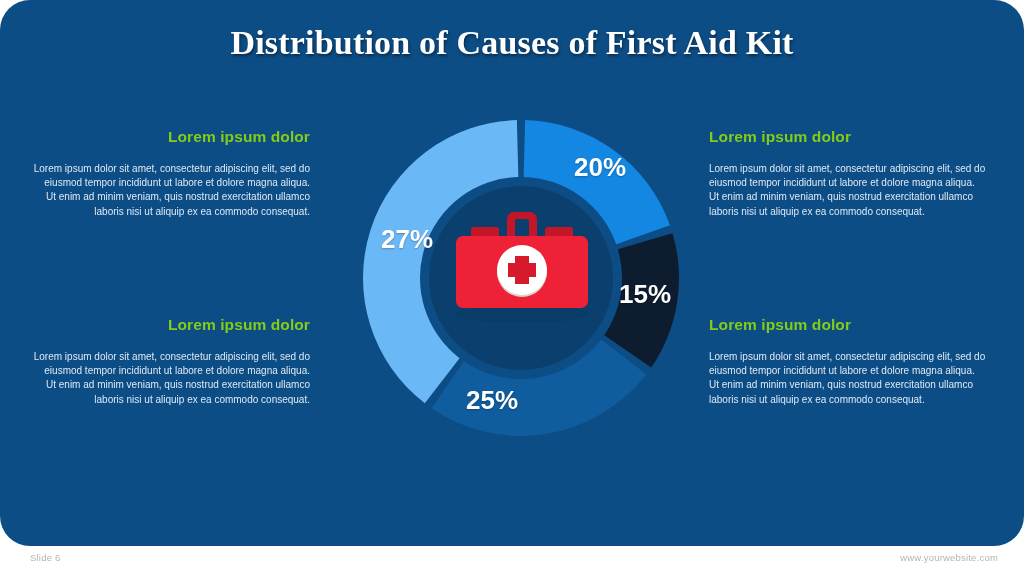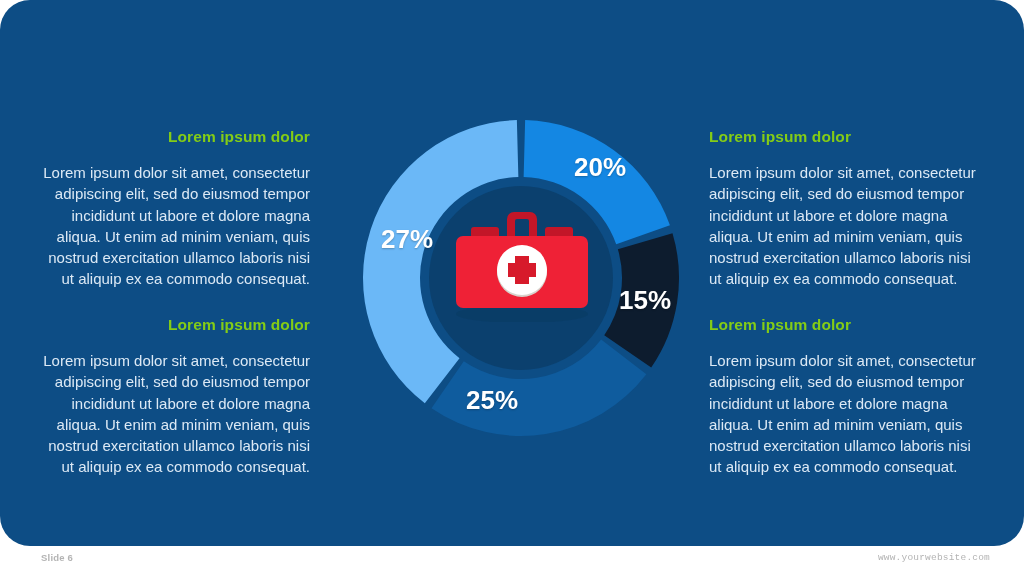--- a/index.html
+++ b/index.html
@@ -95,6 +95,7 @@
 
   <div id="card">
 
+    <div id="title">Distribution of Causes of First Aid Kit</div>
 
     <div class="textblock tb-left tb-top">
       <div class="tb-head">Lorem ipsum dolor</div>

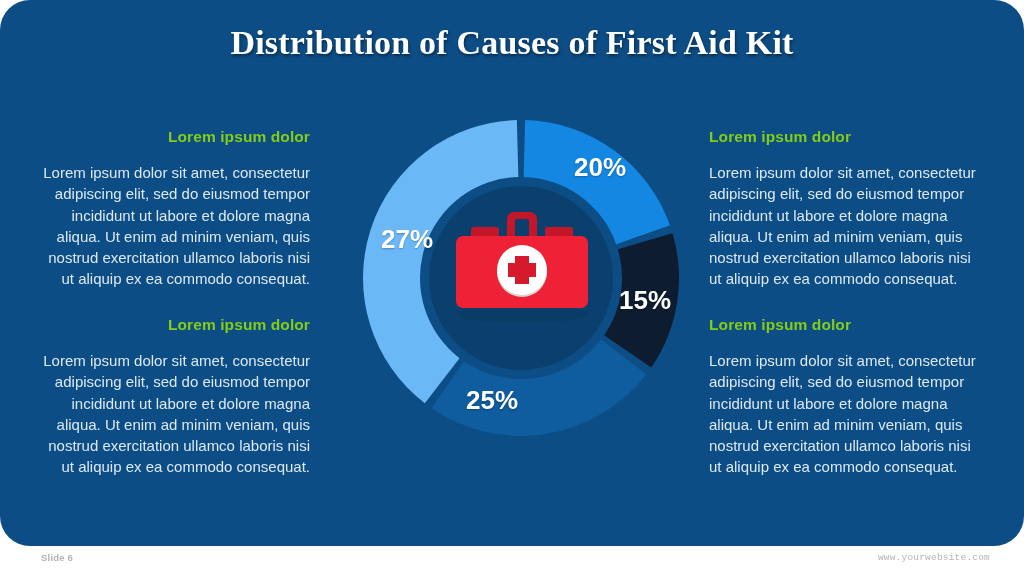--- a/index.html
+++ b/index.html
@@ -50,7 +50,7 @@
     letter-spacing: 0.1px;
   }
   .tb-body {
-    font-size: 15px;
+    font-size: 10px;
     line-height: 1.42;
     color: #dce9f5;
   }

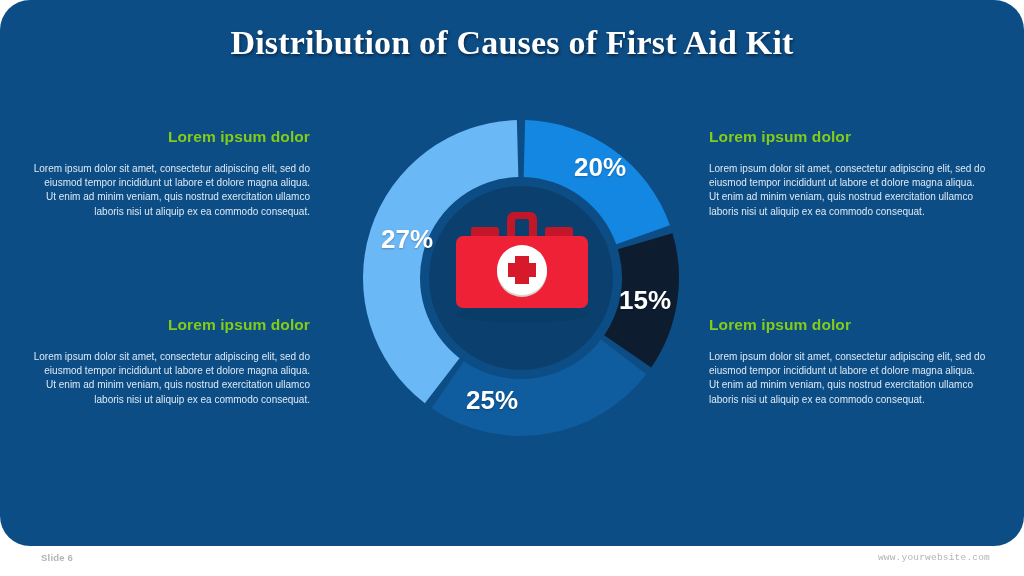--- a/index.html
+++ b/index.html
@@ -70,7 +70,7 @@
     text-align: right;
   }
   #pct-20 { left: 574px; top: 152px; }
-  #pct-15 { left: 619px; top: 285px; }
+  #pct-15 { left: 619px; top: 279px; }
   #pct-25 { left: 492px; top: 385px; transform: translateX(-50%); }
   #pct-40 { left: 381px; top: 224px; }
   #kit {

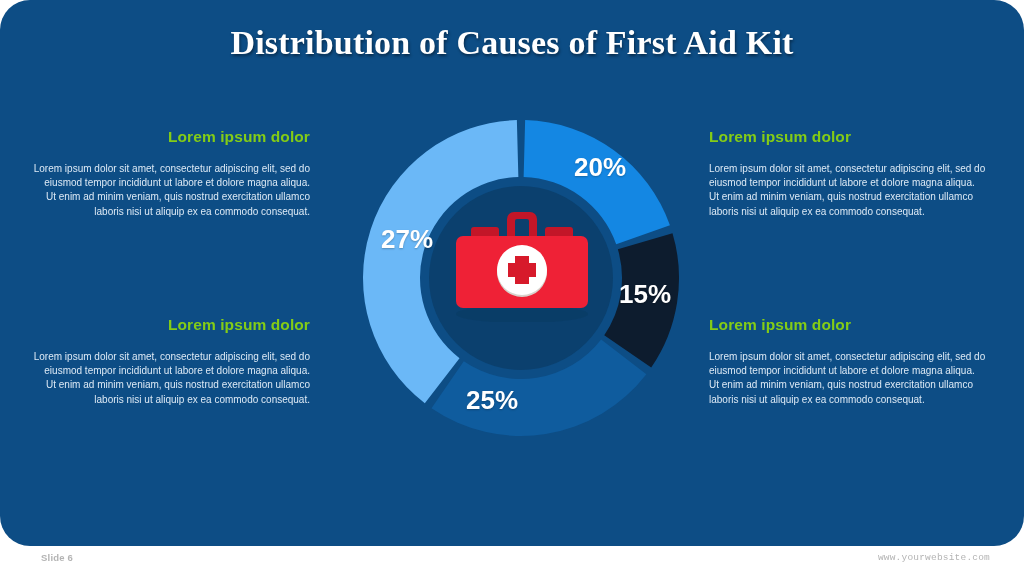--- a/index.html
+++ b/index.html
@@ -85,7 +85,7 @@
     color: #b4b4b4;
     letter-spacing: 0.2px;
   }
-  #slide-label { left: 41px; font-weight: bold; }
+  #slide-label { left: 30px; }
   #site-label  { right: 34px; font-family: Liberation Mono, monospace; }
 </style>
 </head>

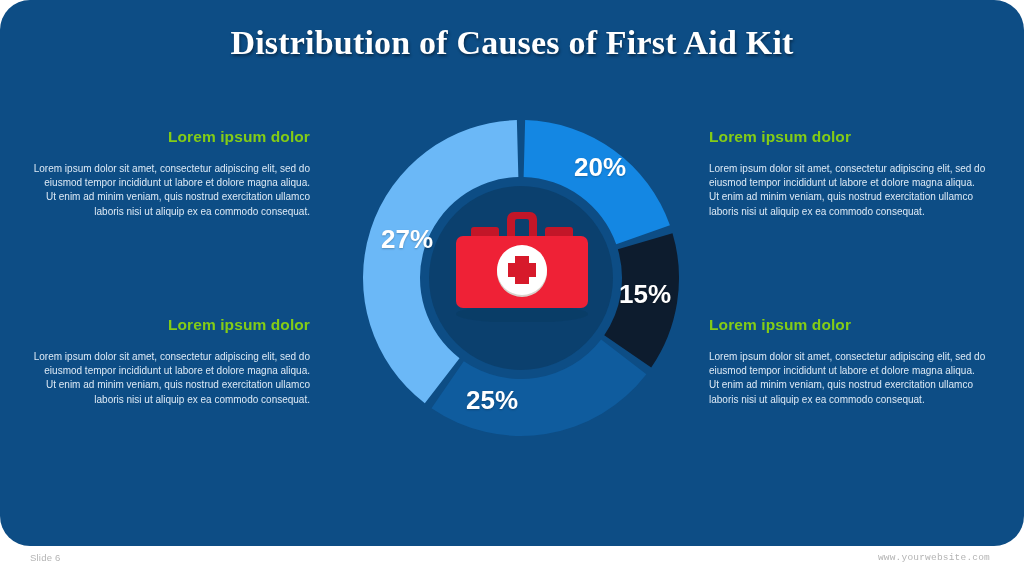--- a/index.html
+++ b/index.html
@@ -86,7 +86,7 @@
     letter-spacing: 0.2px;
   }
   #slide-label { left: 30px; }
-  #site-label  { right: 34px; font-family: Liberation Mono, monospace; }
+  #site-label  { right: 26px; }
 </style>
 </head>
 <body>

============

**Task description:**
Set down the whole listing word for word, omitting the pictures.

**Answer box:**
--- a/index.html
+++ b/index.html
@@ -95,6 +95,7 @@
 
   <div id="card">
 
+    <div id="title">Distribution of Causes of First Aid Kit</div>
 
     <div class="textblock tb-left tb-top">
       <div class="tb-head">Lorem ipsum dolor</div>

--- a/index.html
+++ b/index.html
@@ -50,7 +50,7 @@
     letter-spacing: 0.1px;
   }
   .tb-body {
-    font-size: 15px;
+    font-size: 10px;
     line-height: 1.42;
     color: #dce9f5;
   }

--- a/index.html
+++ b/index.html
@@ -70,7 +70,7 @@
     text-align: right;
   }
   #pct-20 { left: 574px; top: 152px; }
-  #pct-15 { left: 619px; top: 285px; }
+  #pct-15 { left: 619px; top: 279px; }
   #pct-25 { left: 492px; top: 385px; transform: translateX(-50%); }
   #pct-40 { left: 381px; top: 224px; }
   #kit {

--- a/index.html
+++ b/index.html
@@ -85,7 +85,7 @@
     color: #b4b4b4;
     letter-spacing: 0.2px;
   }
-  #slide-label { left: 41px; font-weight: bold; }
+  #slide-label { left: 30px; }
   #site-label  { right: 34px; font-family: Liberation Mono, monospace; }
 </style>
 </head>

--- a/index.html
+++ b/index.html
@@ -86,7 +86,7 @@
     letter-spacing: 0.2px;
   }
   #slide-label { left: 30px; }
-  #site-label  { right: 34px; font-family: Liberation Mono, monospace; }
+  #site-label  { right: 26px; }
 </style>
 </head>
 <body>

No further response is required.